EXERCISE DIRECTIONS :: Please output the data exactly, minus pictures.

▬▬▬▬▬▬

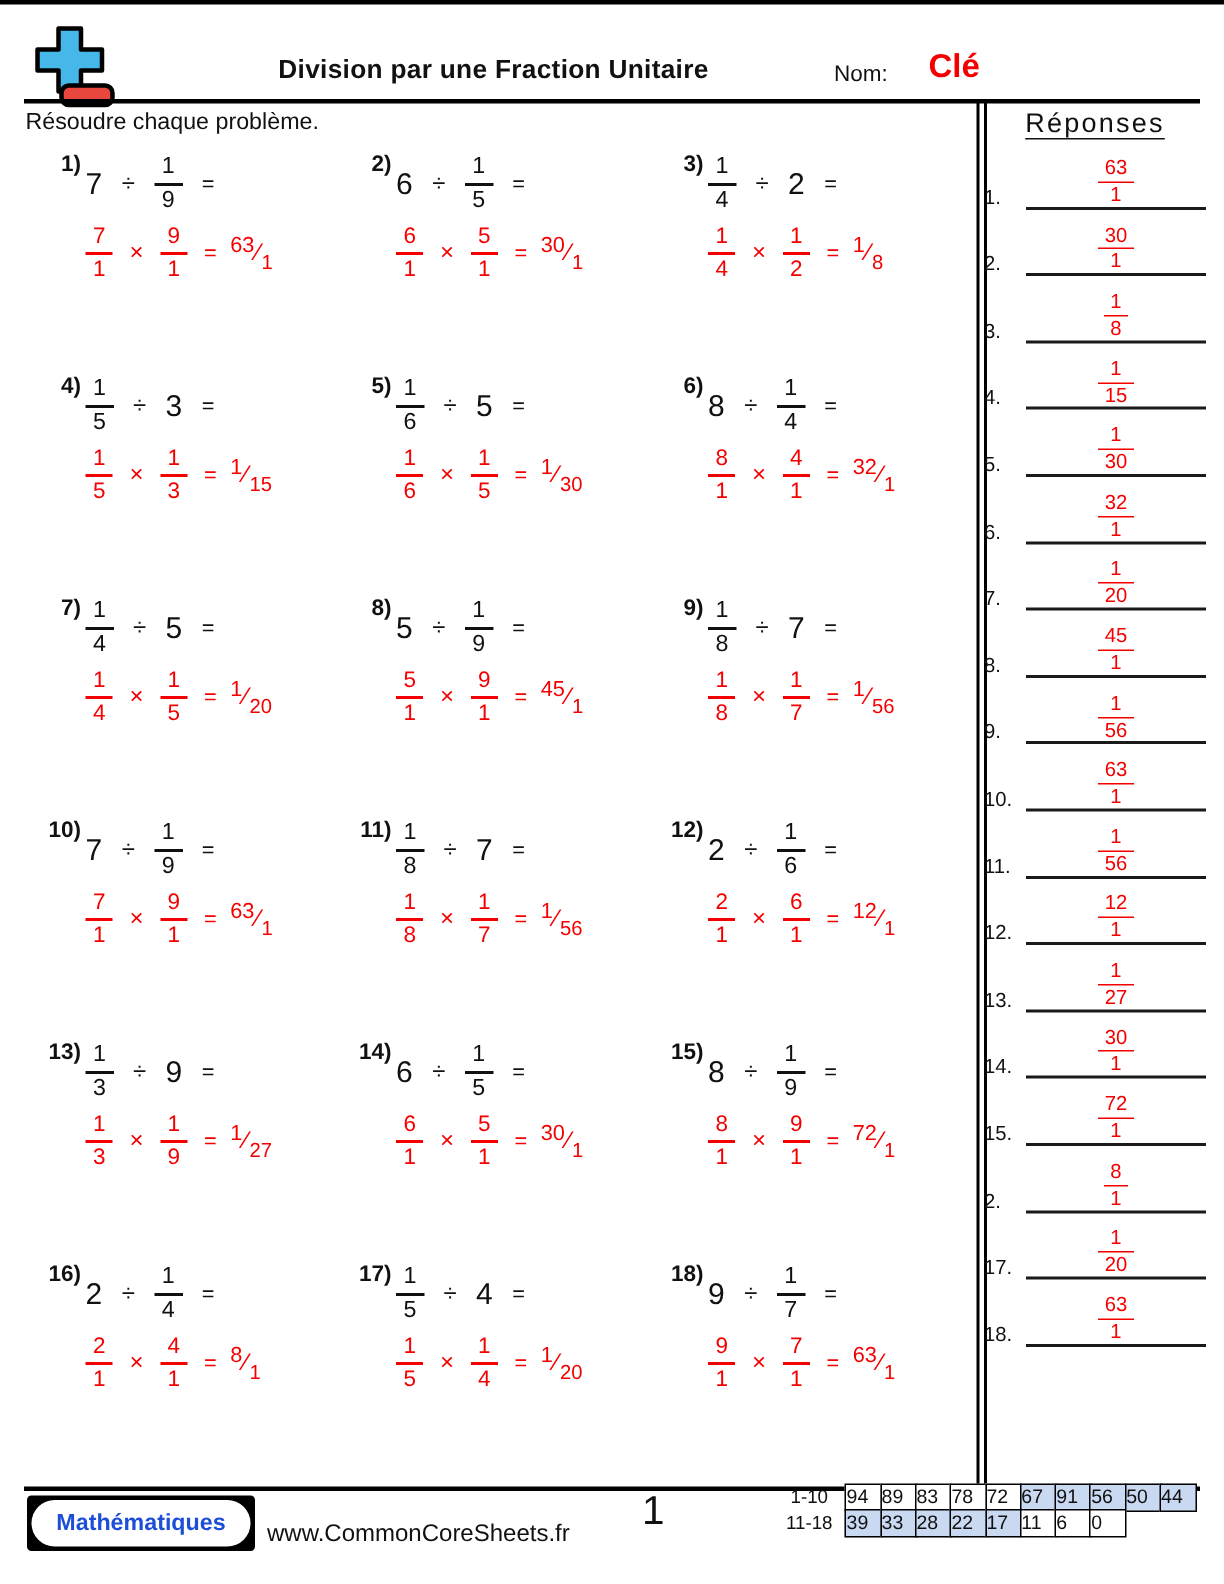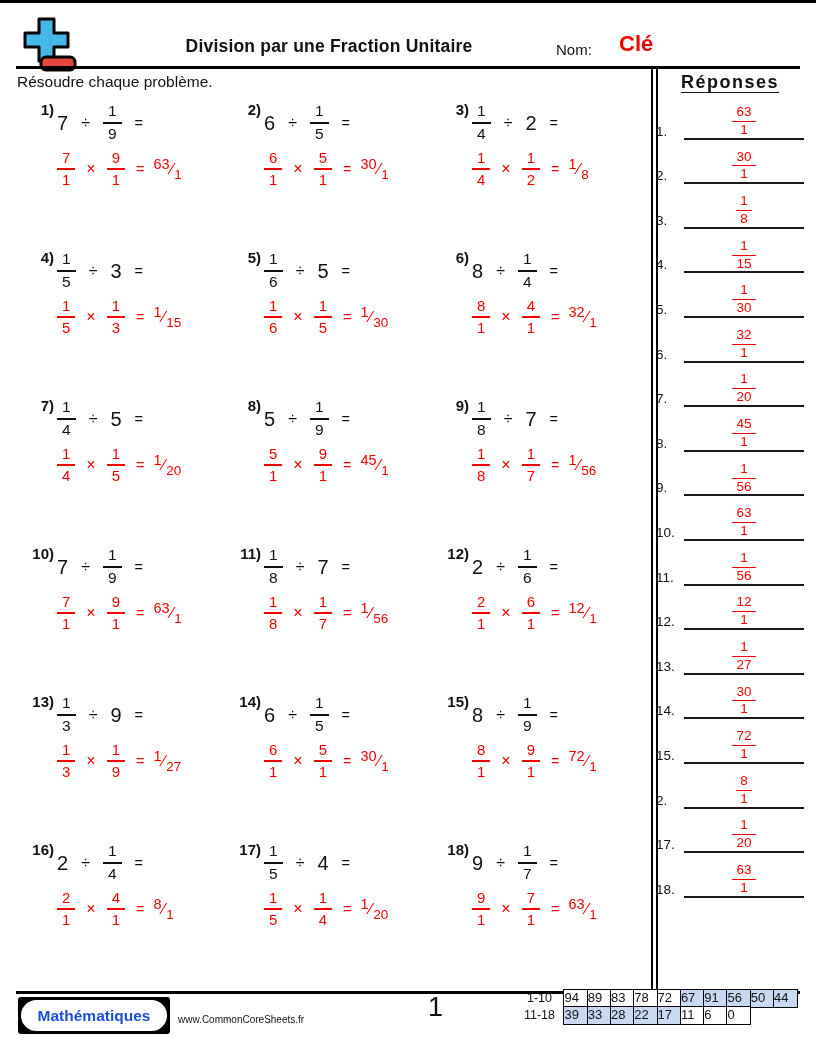--- a/index.html
+++ b/index.html
@@ -48,7 +48,7 @@
 
   
   .answers-col{position:absolute;left:656px;top:72px;width:148px}
-  .ans-title{text-align:center;font-size:18px;font-weight:bold;letter-spacing:1.5px;
+  .ans-title{text-align:center;font-size:18px;font-weight:normal;letter-spacing:1.5px;
              text-decoration:underline;text-underline-offset:4px;margin-bottom:2px}
   .ans-item{display:flex;align-items:flex-end;height:44.6px}
   .ans-num{width:28px;font-size:13.5px;padding-bottom:1px}

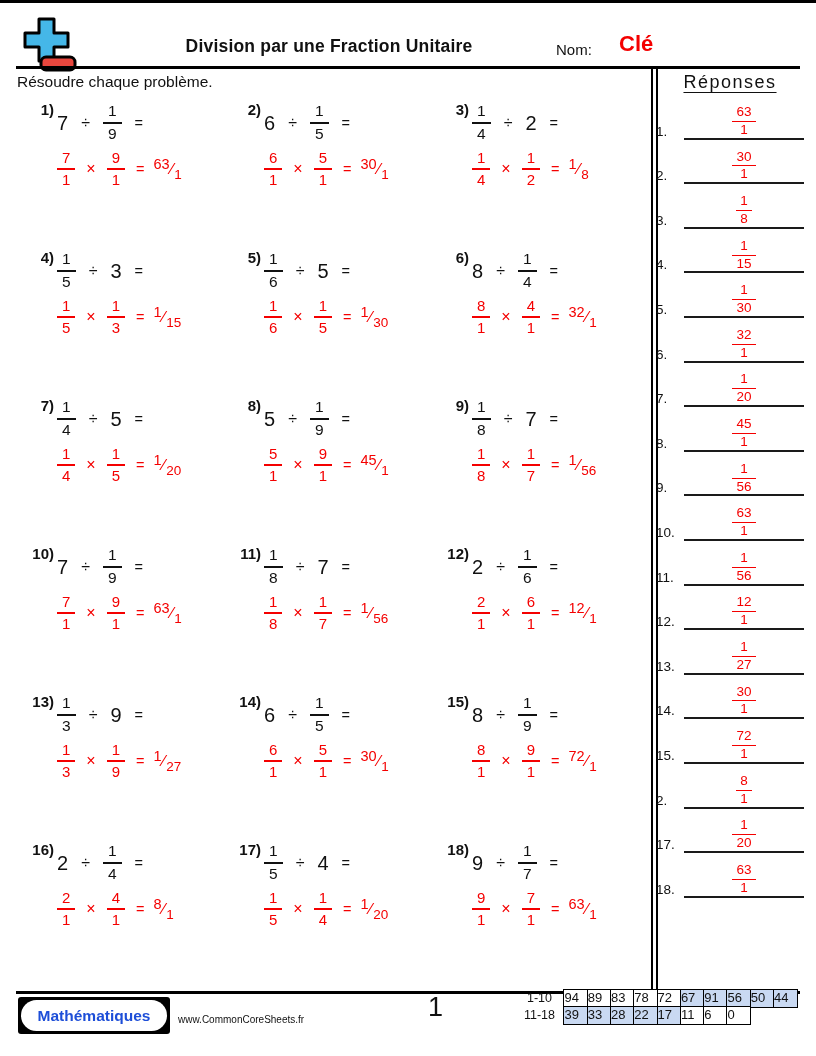--- a/index.html
+++ b/index.html
@@ -63,7 +63,7 @@
   .badge .pill{position:absolute;left:3px;top:3px;right:3px;bottom:3px;background:#fff;
                border-radius:16px;display:flex;align-items:center;justify-content:center;
                font-weight:bold;font-size:15.5px;color:#1d4ed8}
-  .site{position:absolute;left:178px;top:1014px;font-size:10px}
+  .site{position:absolute;left:178px;top:1014px;font-size:16px}
   .pageno{position:absolute;left:428px;top:992px;font-size:27px}
   .score{position:absolute;left:519px;top:989px}
   .score-row{display:flex;height:19px}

▬▬▬▬▬▬

ANSWER BELOW ::
--- a/index.html
+++ b/index.html
@@ -48,7 +48,7 @@
 
   
   .answers-col{position:absolute;left:656px;top:72px;width:148px}
-  .ans-title{text-align:center;font-size:18px;font-weight:bold;letter-spacing:1.5px;
+  .ans-title{text-align:center;font-size:18px;font-weight:normal;letter-spacing:1.5px;
              text-decoration:underline;text-underline-offset:4px;margin-bottom:2px}
   .ans-item{display:flex;align-items:flex-end;height:44.6px}
   .ans-num{width:28px;font-size:13.5px;padding-bottom:1px}

--- a/index.html
+++ b/index.html
@@ -63,7 +63,7 @@
   .badge .pill{position:absolute;left:3px;top:3px;right:3px;bottom:3px;background:#fff;
                border-radius:16px;display:flex;align-items:center;justify-content:center;
                font-weight:bold;font-size:15.5px;color:#1d4ed8}
-  .site{position:absolute;left:178px;top:1014px;font-size:10px}
+  .site{position:absolute;left:178px;top:1014px;font-size:16px}
   .pageno{position:absolute;left:428px;top:992px;font-size:27px}
   .score{position:absolute;left:519px;top:989px}
   .score-row{display:flex;height:19px}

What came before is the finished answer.